Vitamina E o tocoferol

Los seres humanos obtenemos la vitamina E de aceites vegetales, cereales de grano entero3 y productos lácteos. Dentro de los derivados lácteos, la mantequilla es la que mayor cantidad de vitamina E contiene4.

La carencia de esta vitamina es rara y aparece sobre todo asociada a condiciones graves de malabsorción, en anemias genéticas y a veces, en bebés de muy poco peso2.

Es un antioxidante y por su capacidad para limitar la oxidación y para manejar los radicales libres nocivos, algunas veces se aconseja como posible factor de prevención para la arteriosclerosis.

Protege a la vitamina A, vitamina C y ácidos grasos poliinsaturados de los alimentos de cambios producidos como consecuencia de la oxidación2.

Vitamina K

La vitamina K es otra vitamina liposoluble, conocida como “vitamina de la coagulación”, porque se relaciona con la protrombina y la coagulación de la sangre.

Los seres humanos obtienen vitamina K de los alimentos y además una parte la sintetizan ciertas bacterias en el intestino. La dieta constituye la fuente principal2.

Además, contribuye al mantenimiento de los huesos en condiciones normales y a la coagulación sanguínea normal5.

Un derivado natural de la vitamina K, es la vitamina K2 o menaquinona, producida por las bacterias de colon. Está presente en alimentos fermentados como el queso y yogur.

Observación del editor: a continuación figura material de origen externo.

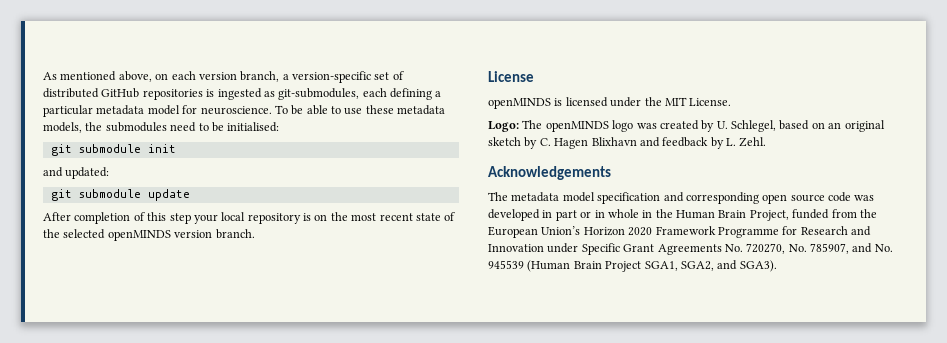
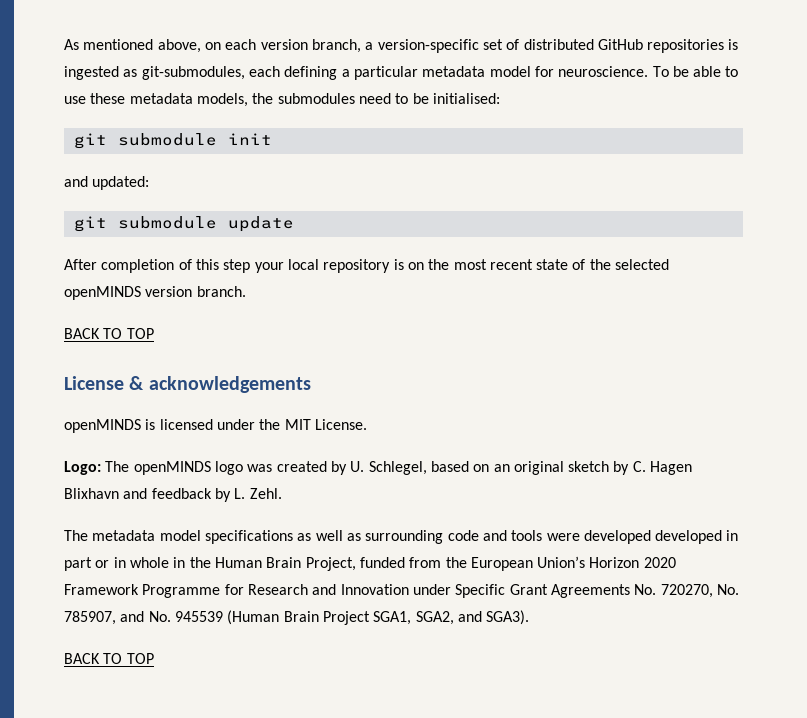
  After completion of this step your local repository is on the most recent state of the selected openMINDS version branch.
+ BACK TO TOP
- License
+ License & acknowledgements
- Acknowledgements
- The metadata model specification and corresponding open source code was developed in part or in whole in the Human Brain Project, funded from the European Union’s Horizon 2020 Framework Programme for Research and Innovation under Specific Grant Agreements No. 720270, No. 785907, and No. 945539 (Human Brain Project SGA1, SGA2, and SGA3).
+ The metadata model specifications as well as surrounding code and tools were developed developed in part or in whole in the Human Brain Project, funded from the European Union’s Horizon 2020 Framework Programme for Research and Innovation under Specific Grant Agreements No. 720270, No. 785907, and No. 945539 (Human Brain Project SGA1, SGA2, and SGA3).
+ BACK TO TOP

La leche y los derivados lácteos, no solo nos aportan el calcio y vitamina D, si no que aportan también otras vitaminas importantes como la E y la K, ofreciendo beneficios en la salud del consumidor6.

1 Federación Nacional de Industrias Lácteas. FENIL. [acceso 04 de Marzo de 2019]. Disponible en:

VITAMINAS Y MINERALES DE LOS LÁCTEOS

2 Carbajal A. Manual de Nutrición y Dietética. Universidad Complutense de Madrid. 2013. Disponible en: https://www.ucm.es/nutricioncarbajal/manual-de-nutricion y en E-prints: http://eprints.ucm.es/22755/

3 Organización de las Naciones Unidas para la Alimentación y la Agricultura. [acceso 04 de Marzo de 2019]. Disponible en: www.fao.org/3/w0073s/w0073s0f.htm

4 BEDCA. Base de Datos Española de Composición de Alimentos. [acceso 05 de Marzo de 2019]. Disponible en www.bedca.net/bdpub/index.php

5 European Food safety authority (EFSA). Scientific Opinion on the substantiation of health claims related to vitamin K and maintenance of bone pursuant to Article 13(1) of Regulation (EC) No 1924/20061. The EFSA Journal 7:1128; 2009.

6 Astiasarán, I.; Martínez, J.A. Alimentos: composición y propiedades. Madrid: McGraw-Hill Interamericana; 2000.